= Problem to solve =
Where the word "TORQ" shows up in the entries below, please copy the whole line.

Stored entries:
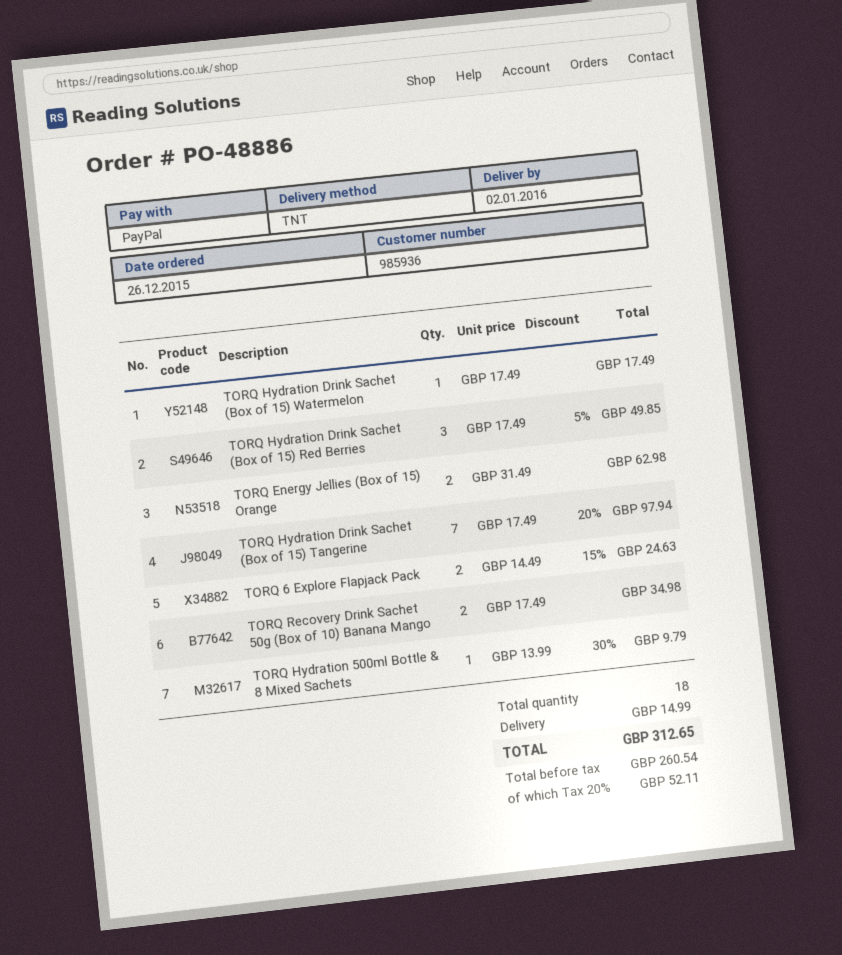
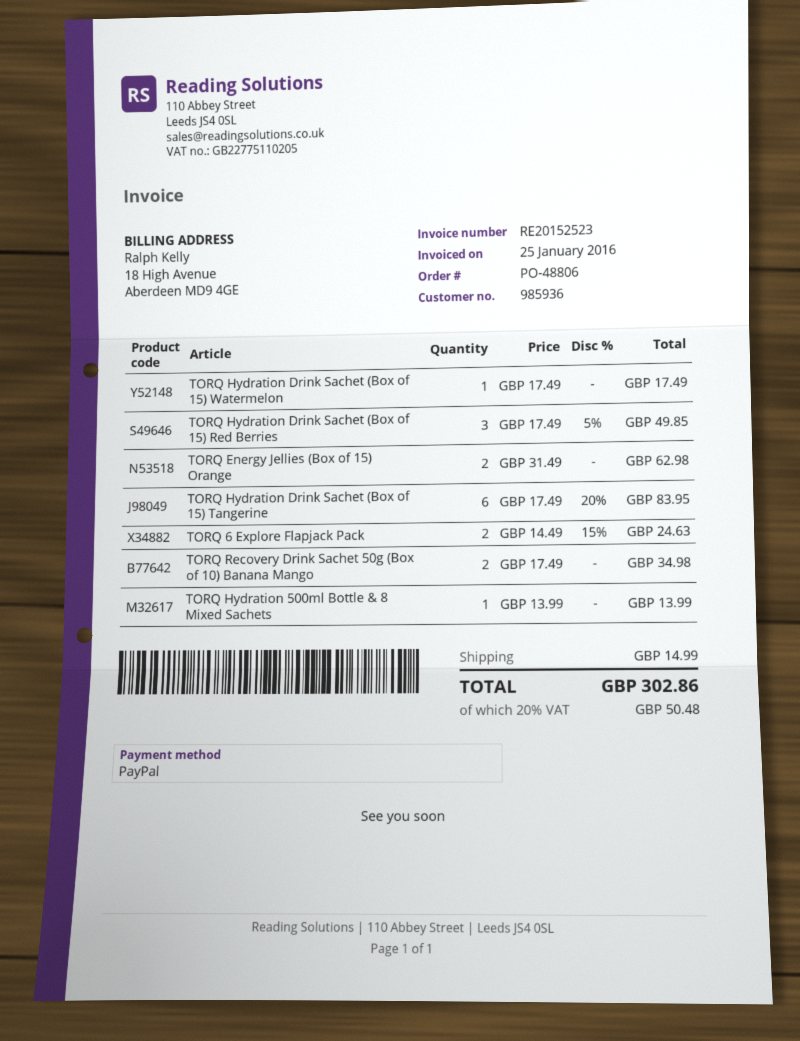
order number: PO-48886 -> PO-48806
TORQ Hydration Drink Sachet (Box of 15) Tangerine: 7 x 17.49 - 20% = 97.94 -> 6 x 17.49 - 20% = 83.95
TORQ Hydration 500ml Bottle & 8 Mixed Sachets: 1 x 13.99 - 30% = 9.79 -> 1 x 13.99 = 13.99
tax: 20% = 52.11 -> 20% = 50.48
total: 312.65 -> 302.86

---

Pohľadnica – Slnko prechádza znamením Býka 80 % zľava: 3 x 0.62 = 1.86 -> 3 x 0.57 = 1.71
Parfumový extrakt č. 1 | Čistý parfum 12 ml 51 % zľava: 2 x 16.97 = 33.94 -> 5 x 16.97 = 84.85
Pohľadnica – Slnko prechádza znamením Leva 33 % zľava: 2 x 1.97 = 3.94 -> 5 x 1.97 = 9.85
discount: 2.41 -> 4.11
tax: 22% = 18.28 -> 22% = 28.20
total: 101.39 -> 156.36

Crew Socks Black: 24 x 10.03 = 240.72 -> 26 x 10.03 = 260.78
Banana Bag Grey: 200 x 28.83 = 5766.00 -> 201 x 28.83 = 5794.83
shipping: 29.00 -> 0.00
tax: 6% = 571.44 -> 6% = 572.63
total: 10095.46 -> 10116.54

==

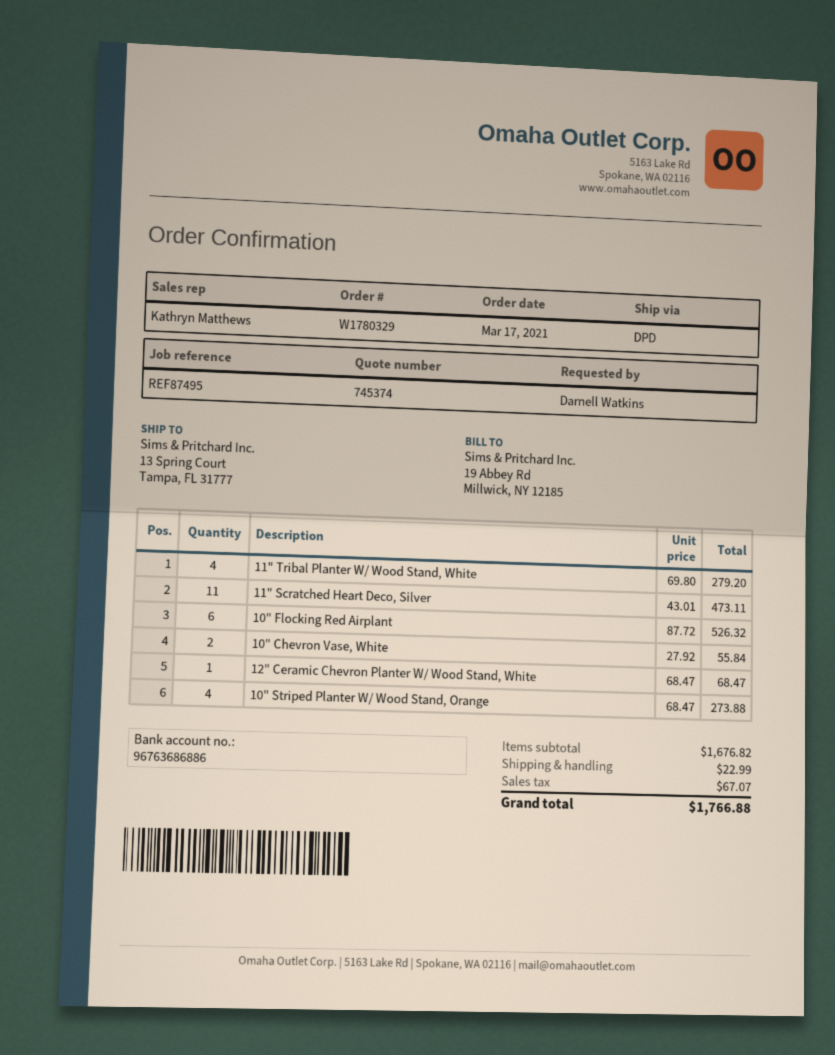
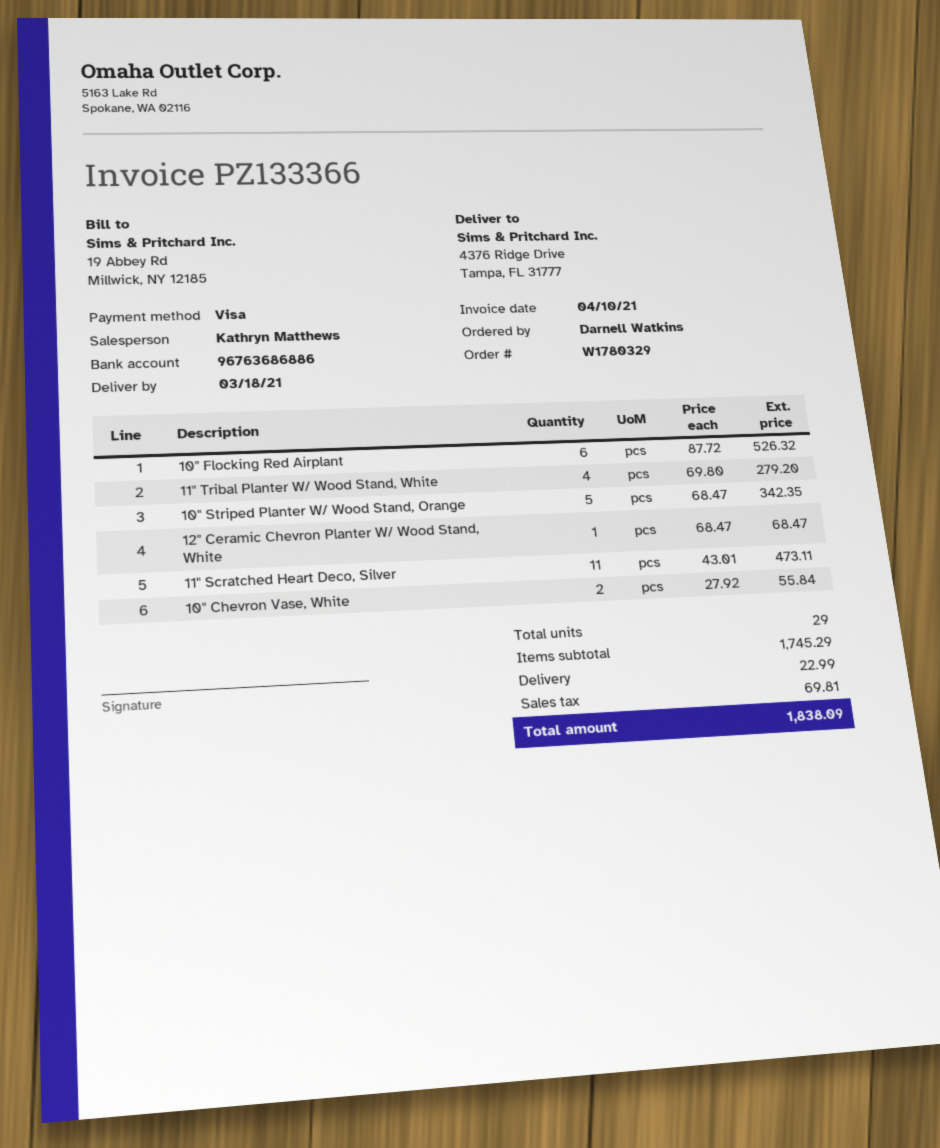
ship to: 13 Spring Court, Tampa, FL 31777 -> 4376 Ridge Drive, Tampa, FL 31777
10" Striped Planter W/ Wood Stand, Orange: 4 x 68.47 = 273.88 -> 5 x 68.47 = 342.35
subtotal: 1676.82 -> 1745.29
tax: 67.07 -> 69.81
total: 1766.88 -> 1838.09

= Solution for this problem =
TORQ Hydration Drink Sachet (Box of 15) Tangerine: 7 x 17.49 - 20% = 97.94 -> 6 x 17.49 - 20% = 83.95
TORQ Hydration 500ml Bottle & 8 Mixed Sachets: 1 x 13.99 - 30% = 9.79 -> 1 x 13.99 = 13.99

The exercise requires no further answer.